A tradição teatral fundamentada em grandes obras, lançadas através dos séculos e em definições teóricas postuladas, são a base primordial para o desenvolvimento de Grito, nova obra de Godofredo de Oliveira Neto – doutor em Letras pela UFRJ e vencedor do 48º Prêmio Jabuti, em segundo lugar pela obra Menino Oculto em 2005. Situado em um Rio de Janeiro contemporâneo, a obra contrasta a relação de dois personagens de idades distintas cuja ligação explícita é amarrada pelo teatro.
Narrada pela octogenária Eugênia, uma fictícia dama do teatro brasileiro, a obra acompanha o cotidiano ao lado de Fausto, um jovem talento artístico, morador do mesmo prédio que ela, que se torna uma espécie de personagem platônico para a senhora, dando limites ao real e seu imaginário. A estrutura teatral invade a obra dividida em pequenos atos, motivação que centraliza a ação – fator fundamental no drama – e a paixão que compartilham pelo teatro, bem como certa projeção da velha dama pela juventude desejada do garoto.

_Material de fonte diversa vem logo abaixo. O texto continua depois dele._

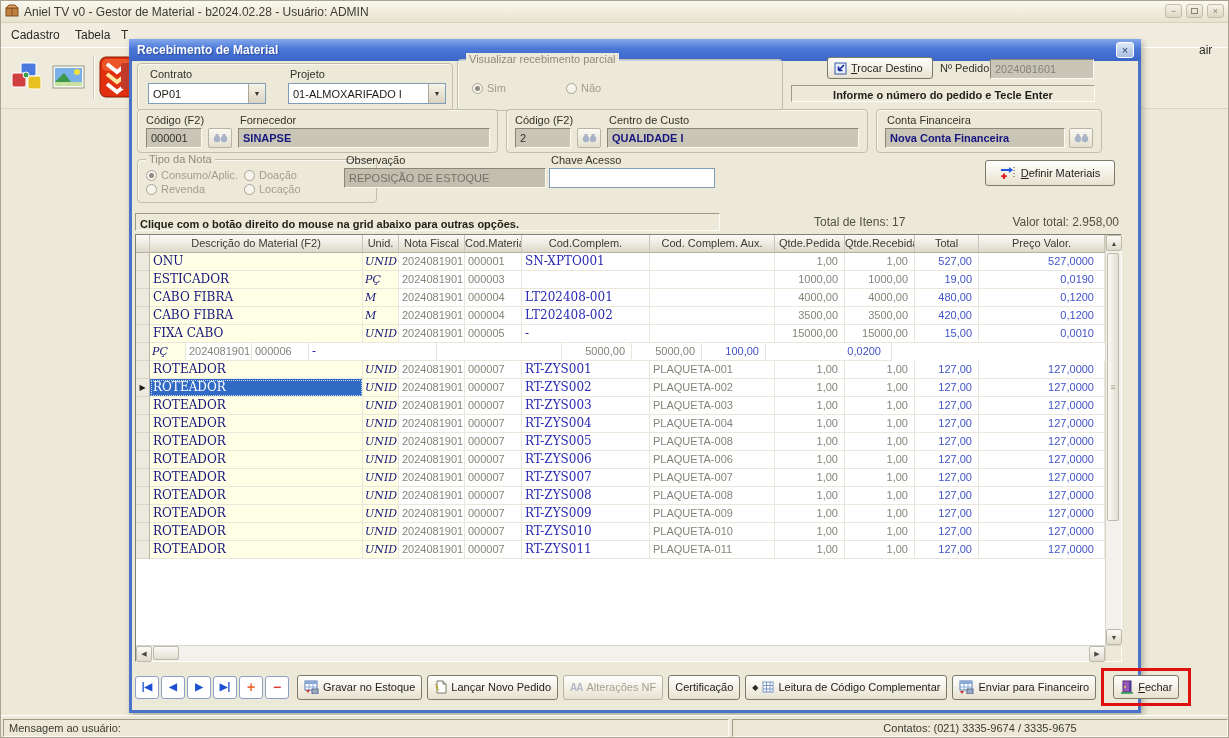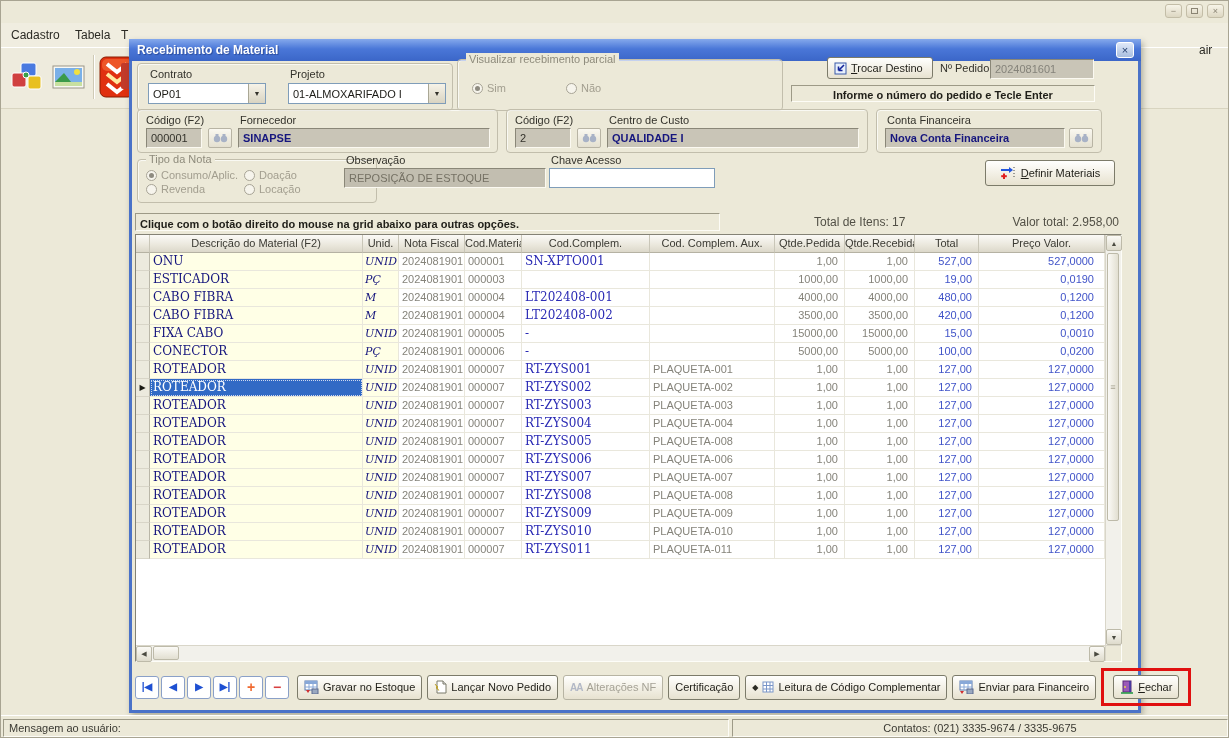"Aniel TV v0 - Gestor" div.titlebar { html: none -> <div> <span> <svg> <rect></rect> <polygon></polygon> <line></line> </svg> </span> <span>Aniel TV v0 - Gestor de Material - b2024.02.28 - Usuário: ADMIN</span> </div> }
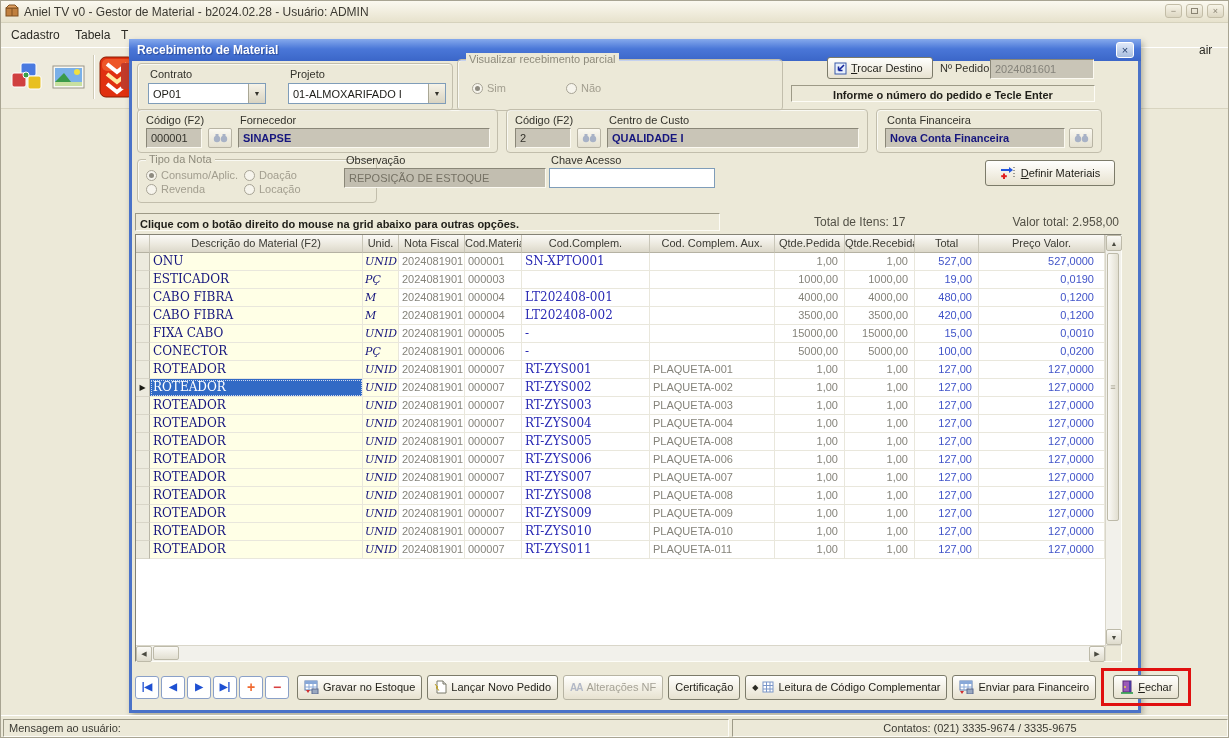"CONECTOR" div.gcell { html: <div>CONECTOR</div> -> none }
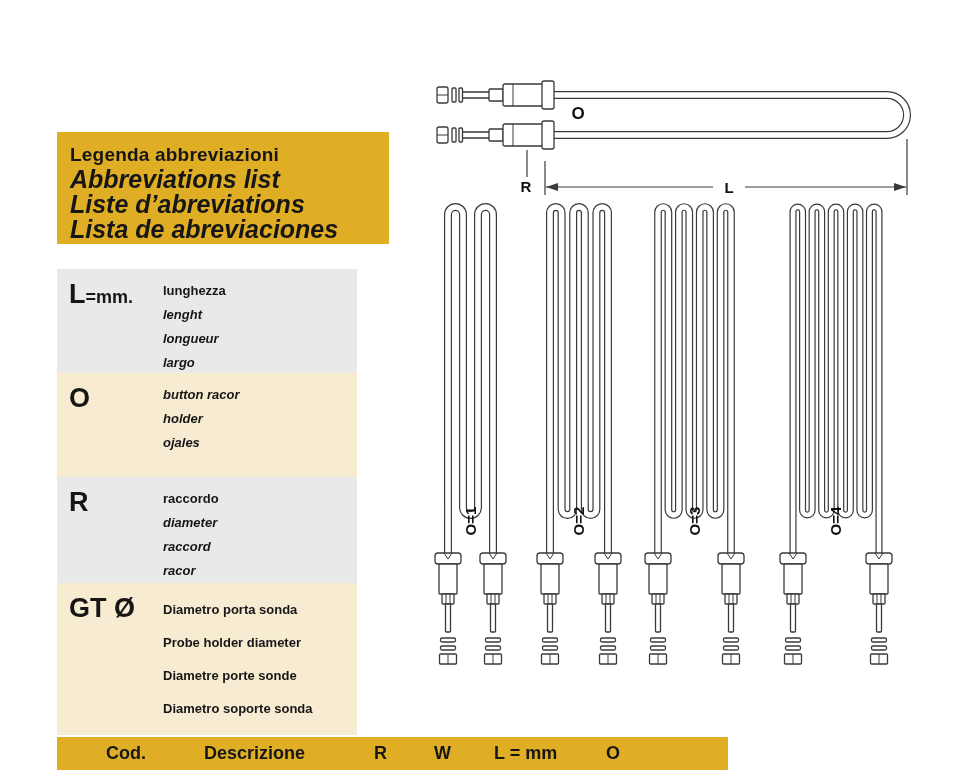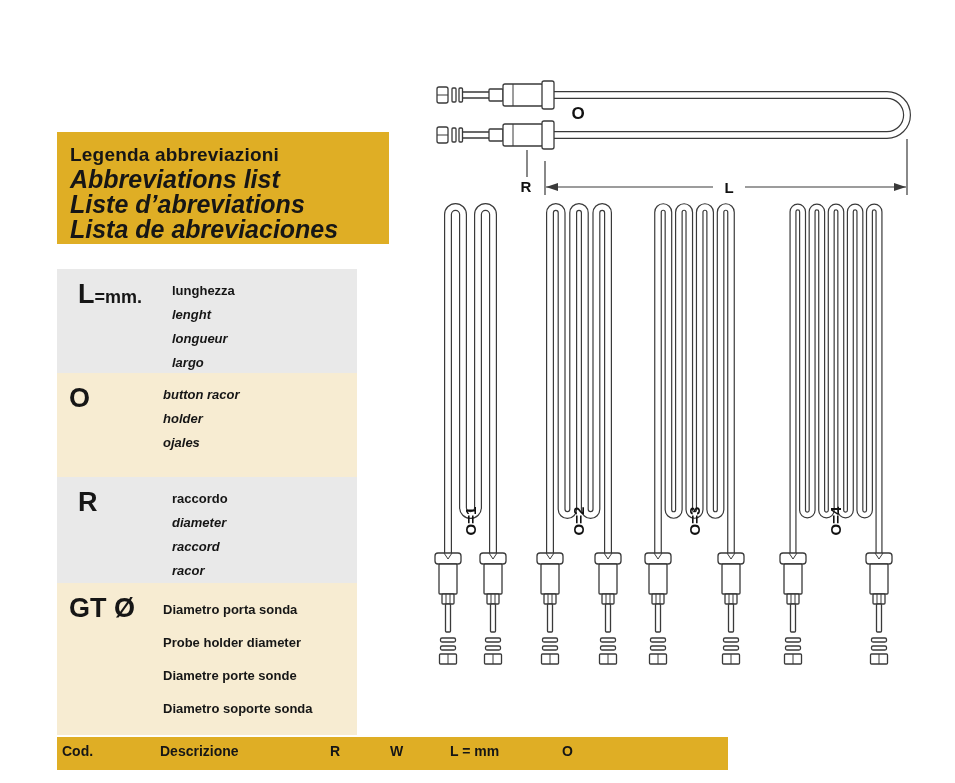"L=mm." .abbr-row.shade-gray { padding-left: 9px -> none }
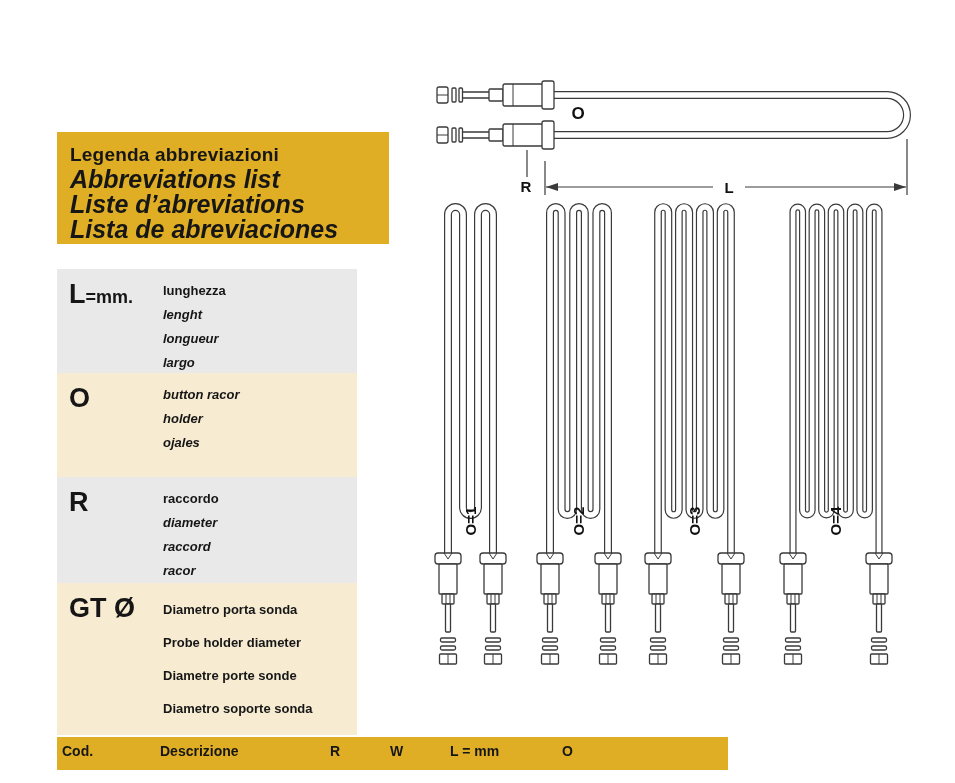"Cod." .footer-col { font-size: 14px -> 18px; margin-left: none -> 44px }
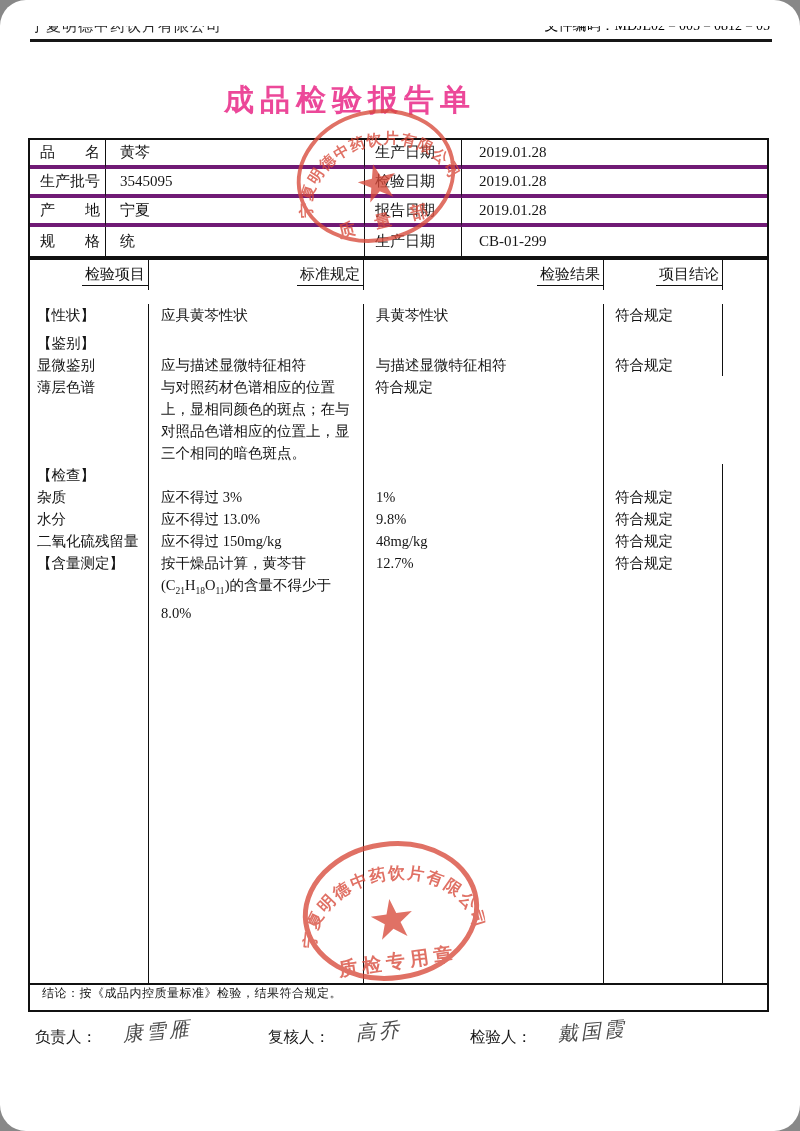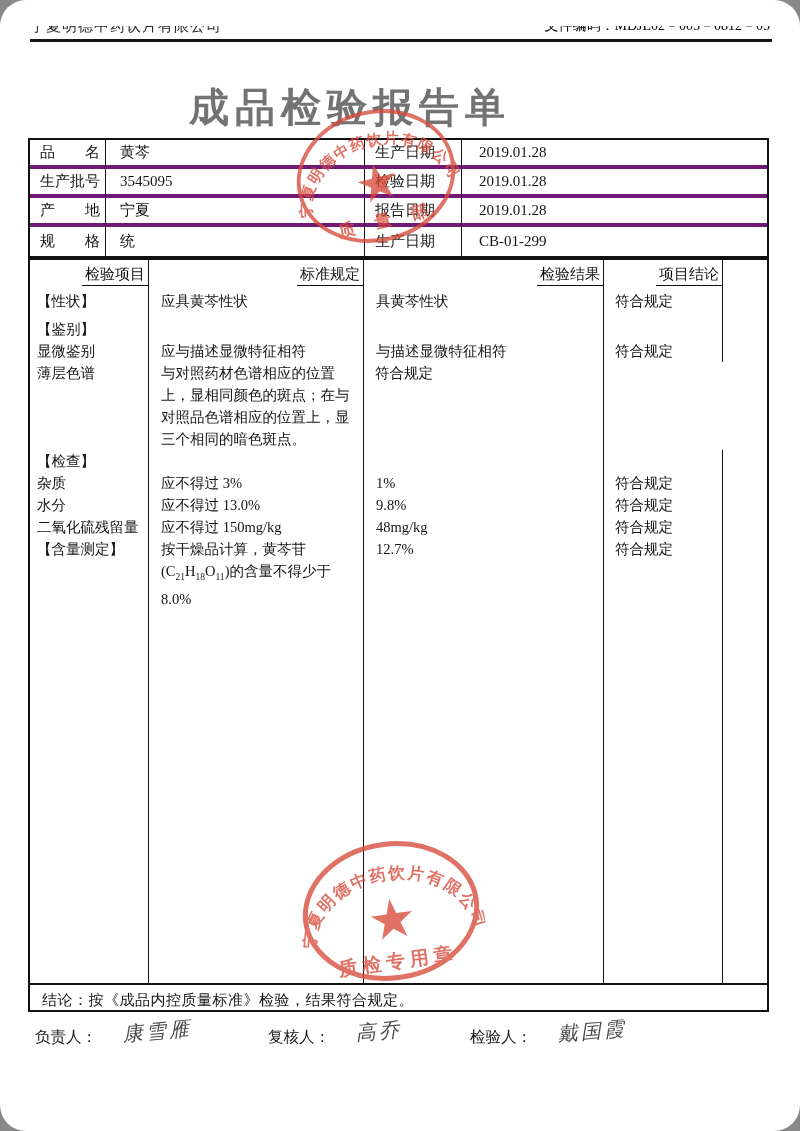"成品检验报告单" .title { color: #737373 -> #ec4899; font-size: 40px -> 30px }
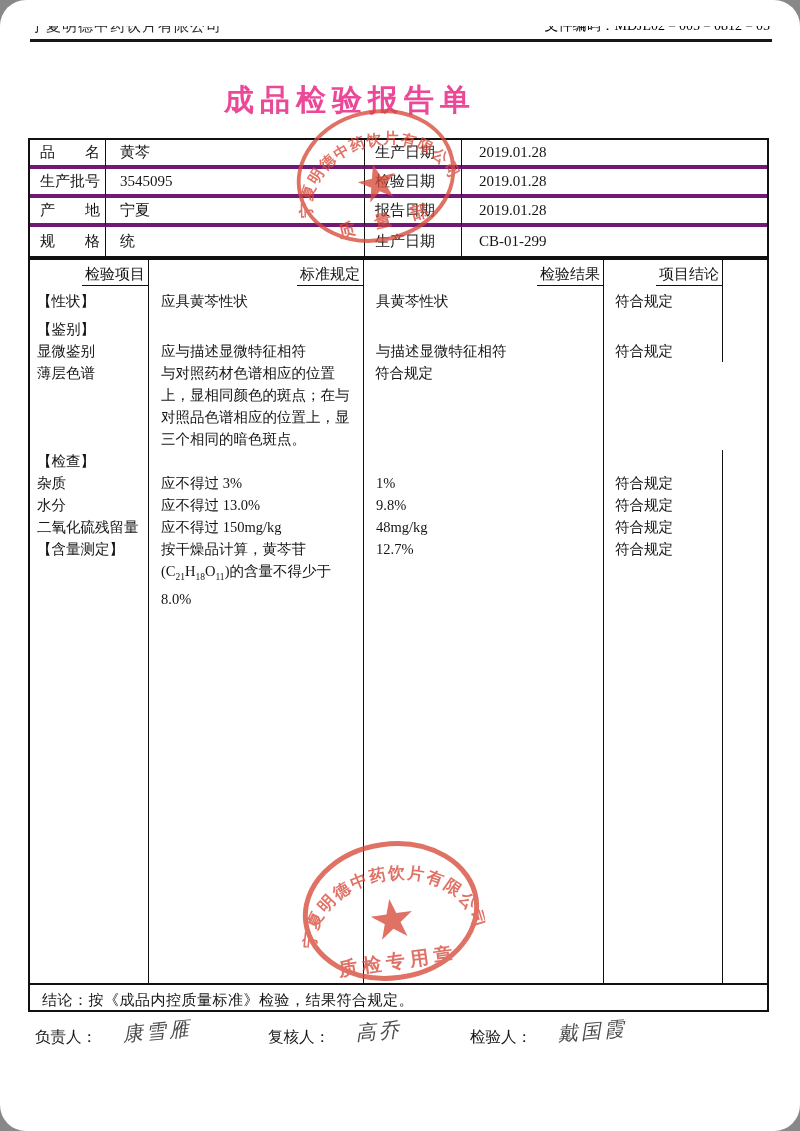"【性状】" .irow.r-xz { margin-top: none -> 14px }
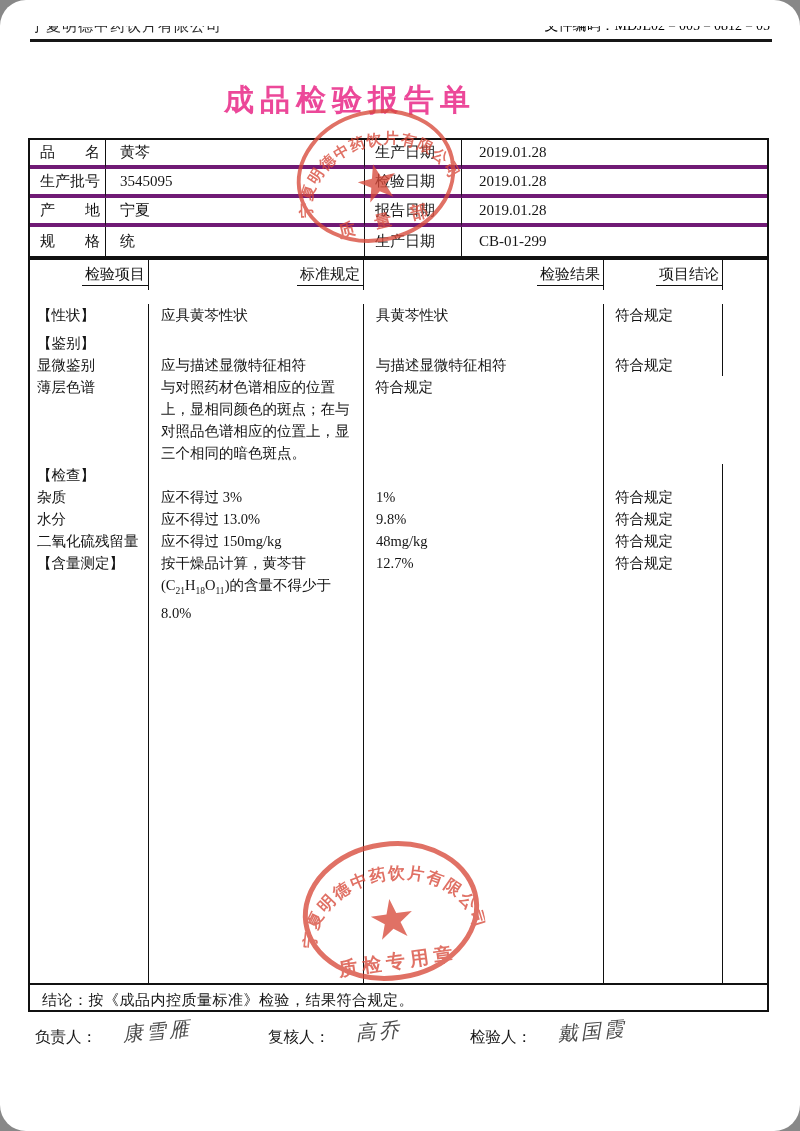"结论：按《成品内控质量标准》检验，结果符合规定。" .conclusion-row { align-items: flex-end -> flex-start; font-size: 15px -> 12px }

A narrativa se aprofunda no fluxo de consciência da octogenária, deixando o leitor na margem da dúvida sobre quem é, de fato, o ouvinte da história. Se são memórias relatadas para um amigo íntimo ou uma consciência própria, uma solidão que a desloca da realidade. Ou ainda um costume devido aos anos de profissão, acostumada a viver em voz alta devido às interpretações teatrais. A solidão e a nostalgia do sucesso se ressaltam nas lembranças da personagem e, ao lado do jovem Fausto, transformam o cotidiano em pequenos atos teatrais. Reinterpretando fatos cotidianos como se estivessem em cena e observando a própria vida como projeção ou possível material bruto para uma obra dramática.
São estes princípios que fundamentam a composição híbrida do texto, explorando tanto uma narrativa quanto dando espaço para a cena teatral, movimento que leva o leitor a observar a narradora por dentro, como alguém que vive do conceito teatral e observa a vida como uma espécie de palco contínuo. O estilo misto também garante boa fluidez narrativa, pontuada entre estas cenas e pequenos atos que retomam fatos corriqueiros sob uma vertente metaficional, em que o teatro se destaca como grande arte. Valendo-se do conhecimento adquirido pela formação acadêmica, Oliveira Neto conduz a obra tanto apresentando referências sobre grandes clássicos teatrais como costurando sua narrativa como uma tragédia teatral, inserindo no texto elementos e personagens característicos que eclodem em um final digno das clássicas tragédias de William Shakespere e Sófocles, retomando uma tradição teatral fundamentada em tempos antigos.
Grito promove uma reflexão sobre a potência da arte e de como seus artistas vivem-na de maneira intensa, permanecendo à margem conforme a solidão se adentra ou a carreira entra em crepúsculo, quando a memória se transforma em um símbolo sensível e brilhante diante da realidade obscura.